When unspeakable tragedy happens, it is human instinct to ask questions to attempt to make sense of the chaos. In this case, the Charleston massacre last week, the answer to the question of why is abundantly clear: Dylann Roof wanted to kill black people. Reports from friends and peers describe a young man who in recent months made increasingly violent statements about attacking black people and talked of wanting to start a “civil war.” In a statement to police Roof stated the hospitality and welcome of his victims made him second-guess his actions, but that he pushed through with his mission because he believed black people were taking over the country.

There is nothing new about Roof’s worldview. Whenever the ideology of white supremacy is threatened in America, it responds by violently inflicting lethal harm on black and brown bodies. So it was during Reconstruction, when the political and social advances of former slaves gave way to the rise of domestic terrorist groups like the Klu Klux Klan in the name of protecting white families. So it was during the Jim Crow era, when the lynching epidemic claimed 3,959 black lives by claiming to defend white womanhood. So it is today, when the public declaration that #blacklivesmatter is met with resistance, scorn, and outrage in communities quick to proclaim we are living in a post-racial society. The slaughter at Mother Emanuel is just the latest chapter in a 400-year-old collection of narratives detailing the horror of racial terror in the United States. In the library of America’s unspoken truths, the collection sits next to a companion series on the history of labor exploitation and the cultivation of American wealth.

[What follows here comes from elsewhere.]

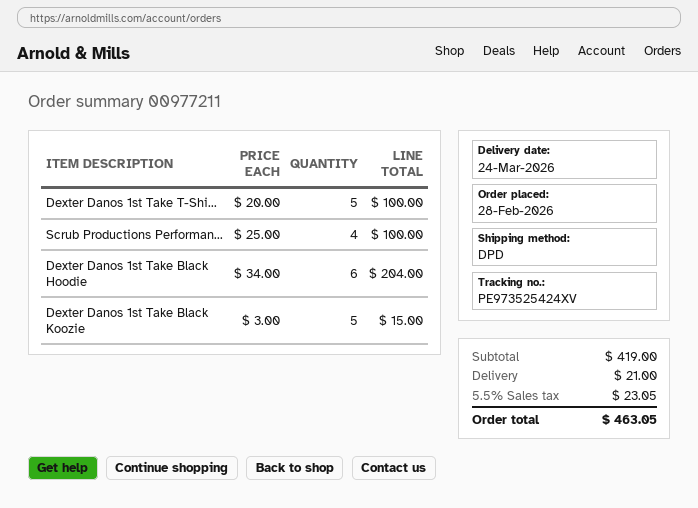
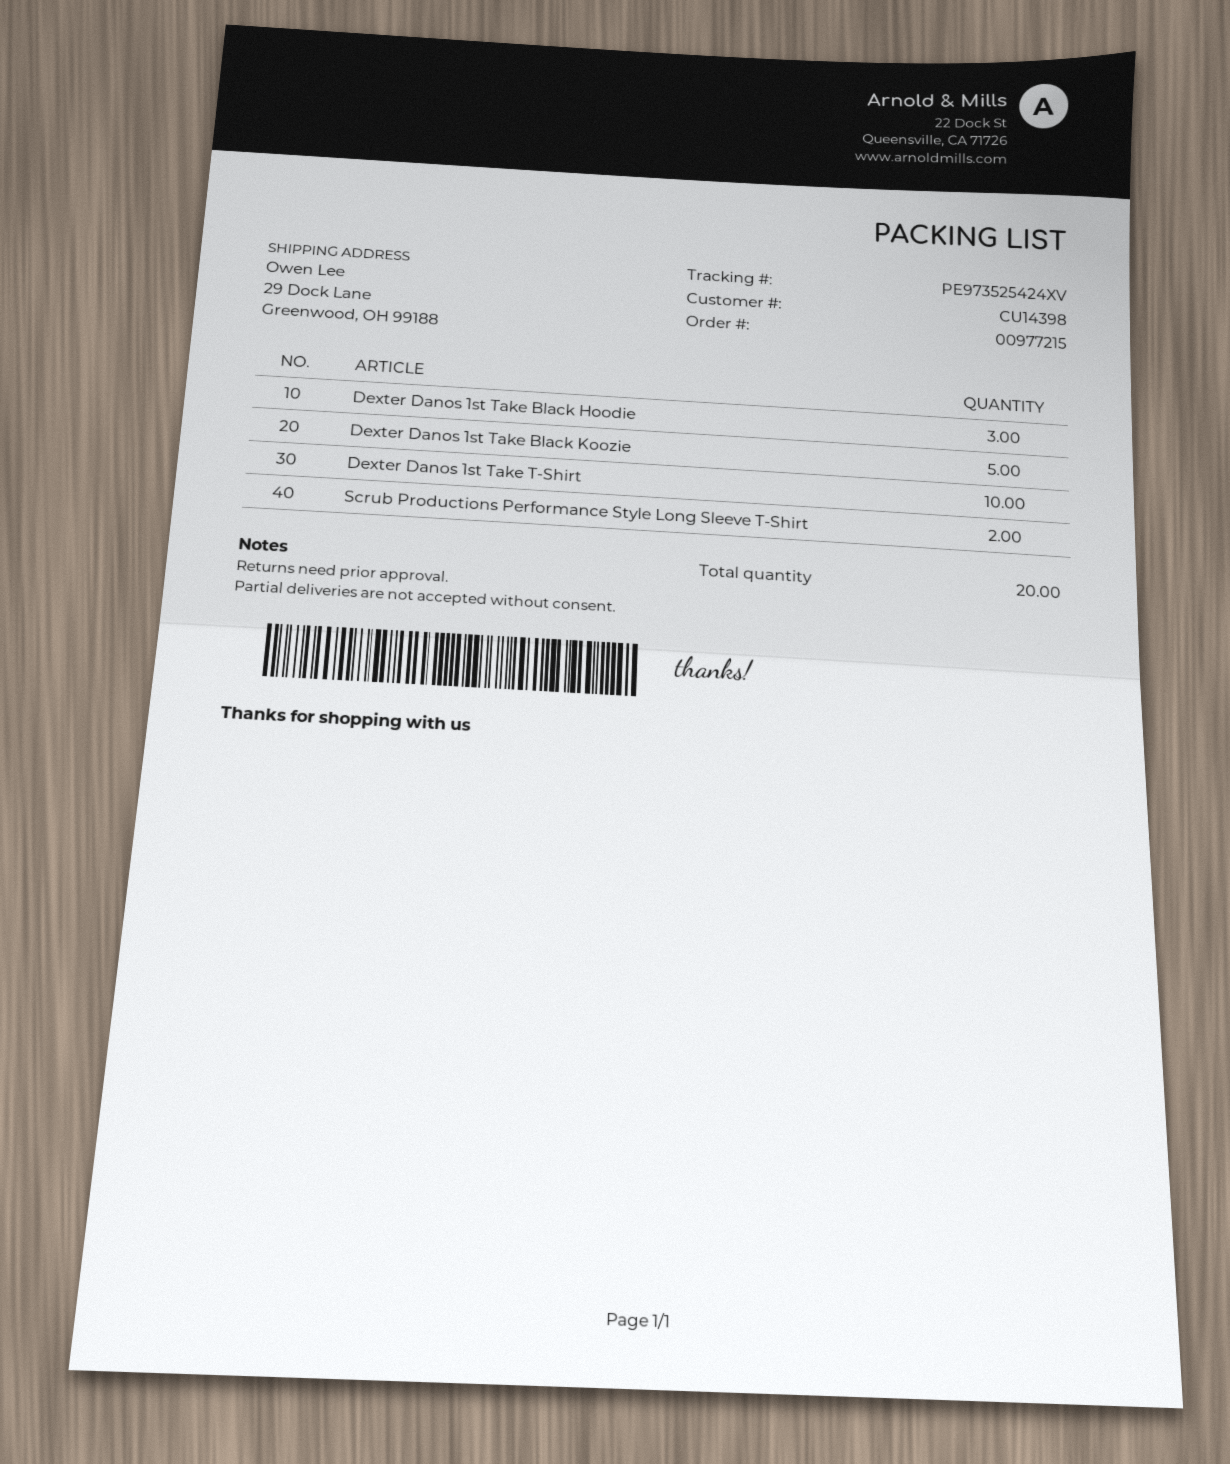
order number: 00977211 -> 00977215
Dexter Danos 1st Take T-Shi...: 5 -> 10
Scrub Productions Performan...: 4 -> 2
Dexter Danos 1st Take Black Hoodie: 6 -> 3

Attacks on African-American houses of worship are entrenched in this history of racial violence. In 1821, Mother Emanuel itself was burned down for its members’ role in plotting a slave rebellion. Four little black girls were killed during the bombing of the 16th Street Baptist Church in Birmingham, Ala., in 1963. During the early 1990s, another tumultuous era of American race relations, a series of church bombings occurred through the South. This tactic of terror is particularly egregious in its profaning of holy space. Black churches are not just a space for communal worship. They are one of few places in our society where black Christians are acknowledged as children of God. That is what makes this violation particularly heinous. By combatting the narrative of black life as commodity through the affirmation of black humanity, the black churches function as political spaces that inherently challenge the dominance of white supremacy.

I invite my Christian brothers and sisters of all racial backgrounds to join me in my prophetic grieving. Our cries cannot and should not be the same. For some of us, who inhabit black skin, our tears will be coated in rage and exhaustion. They will be punctuated by the stark feeling that we are permanently displaced in the only place we have known as home. We know that we fighting for our lives and have no choice but to cry out to God.

For others, particularly white Christians, the choice may not be as clear. Lament for Charleston cannot be separated from a challenge to the system of white supremacy that serves to protect white people and white interests. Prophetic grief requires a confession that the system of white supremacy infiltrates and shapes our worship spaces, theologies, and ethics. I have no doubt that this process will be risky for my white colleagues. Rarely does transformation occur without birthing pains. The reality of power is that while my survival is at stake, my white Christian brothers and sisters have the option to opt-out, avoid the pain, and remain silent.

Yet, if Christians are serious about those words in the Lord’s Prayer “thy kingdom come,” I believe that we have to get serious about dismantling the sins of racism and white supremacy. If faith without works is dead, so are calls for prayer without action and accompaniment with suffering communities. For those wondering how to start, you can begin in your own congregations. Refuse to be comforted. Lean into prophetic grief. Speak the truth about your own implicit and explicit racial biases.

Nine black Christians are dead in Charleston. Killed during a prayer meeting in their church. If that is not enough of a call to action for the American church, I don’t know what will be. May God rule accordingly on the Day of Judgment.